Exercise material -
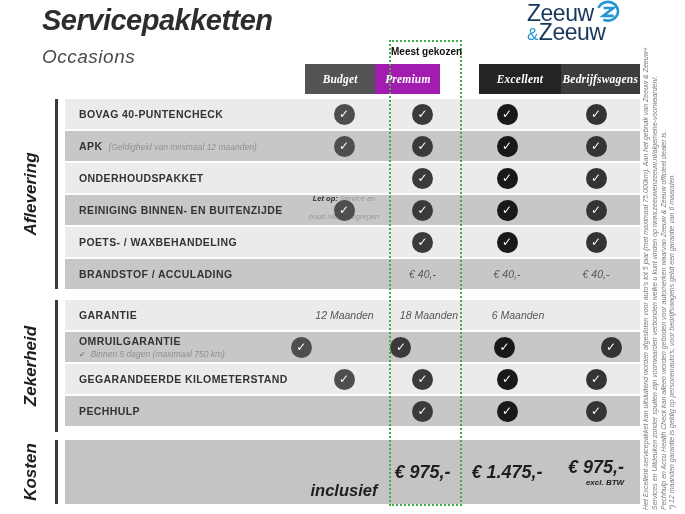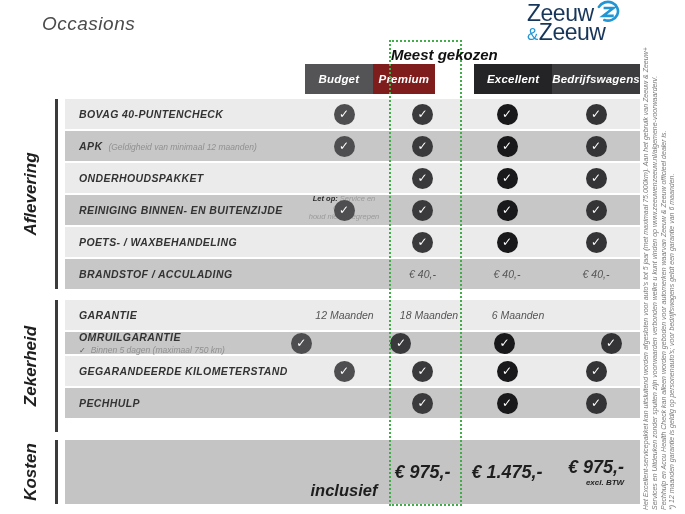"Servicepakketten" h1 { html: none -> <h1>Servicepakketten</h1> }
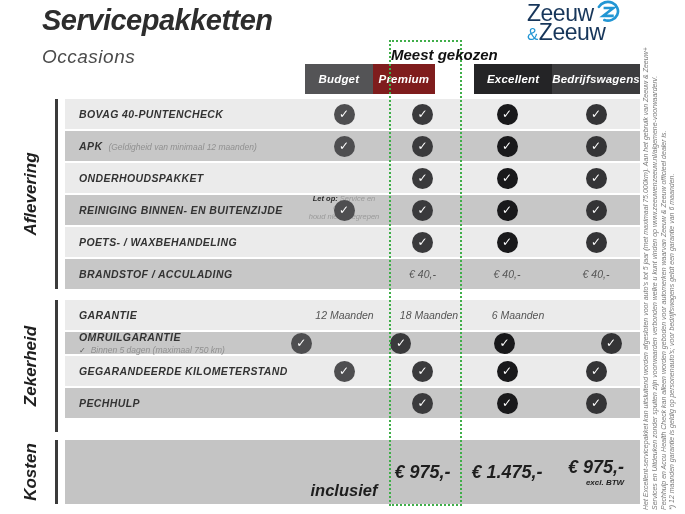"Meest gekozen" .hl-label { font-size: 15px -> 10px; font-style: italic -> none }
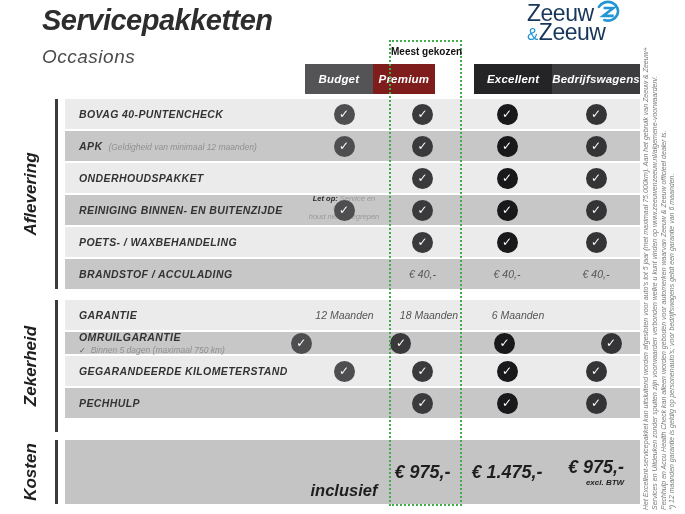"Budget" .col-header { font-family: none -> Liberation Serif, serif }
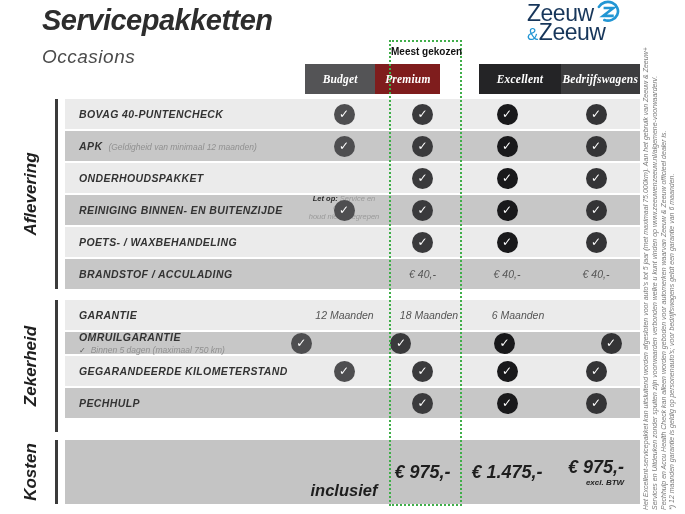"Premium" div.col-header { background: #7f1d1d -> #a21caf }
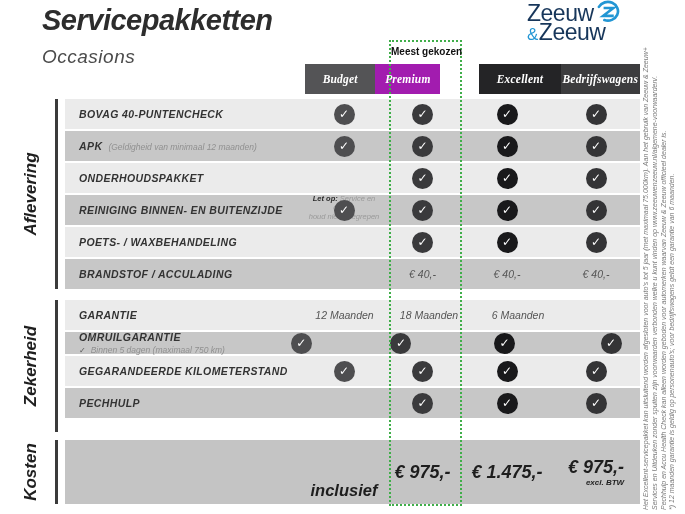"BOVAG 40-PUNTENCHECK" .f-name { font-style: italic -> none }
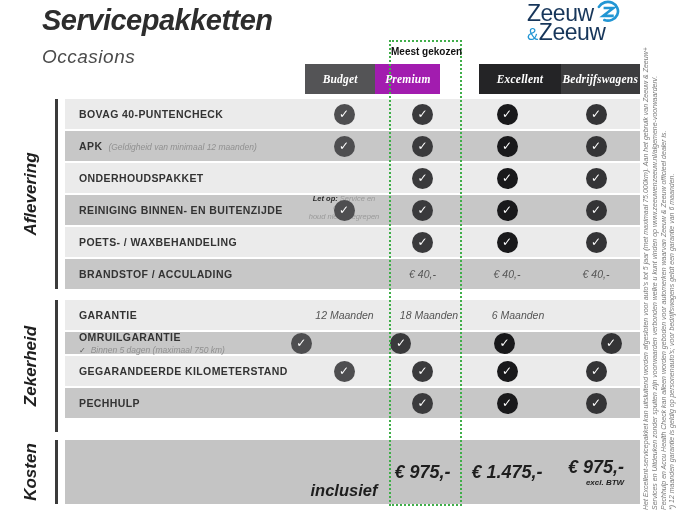"OMRUILGARANTIE" .t-row.tall { height: 22px -> 30px }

Work instruction - Without the pictures, return the records above exactly as written.

Solved exercise -
"Servicepakketten" h1 { html: none -> <h1>Servicepakketten</h1> }
"Meest gekozen" .hl-label { font-size: 15px -> 10px; font-style: italic -> none }
"Budget" .col-header { font-family: none -> Liberation Serif, serif }
"Premium" div.col-header { background: #7f1d1d -> #a21caf }
"BOVAG 40-PUNTENCHECK" .f-name { font-style: italic -> none }
"OMRUILGARANTIE" .t-row.tall { height: 22px -> 30px }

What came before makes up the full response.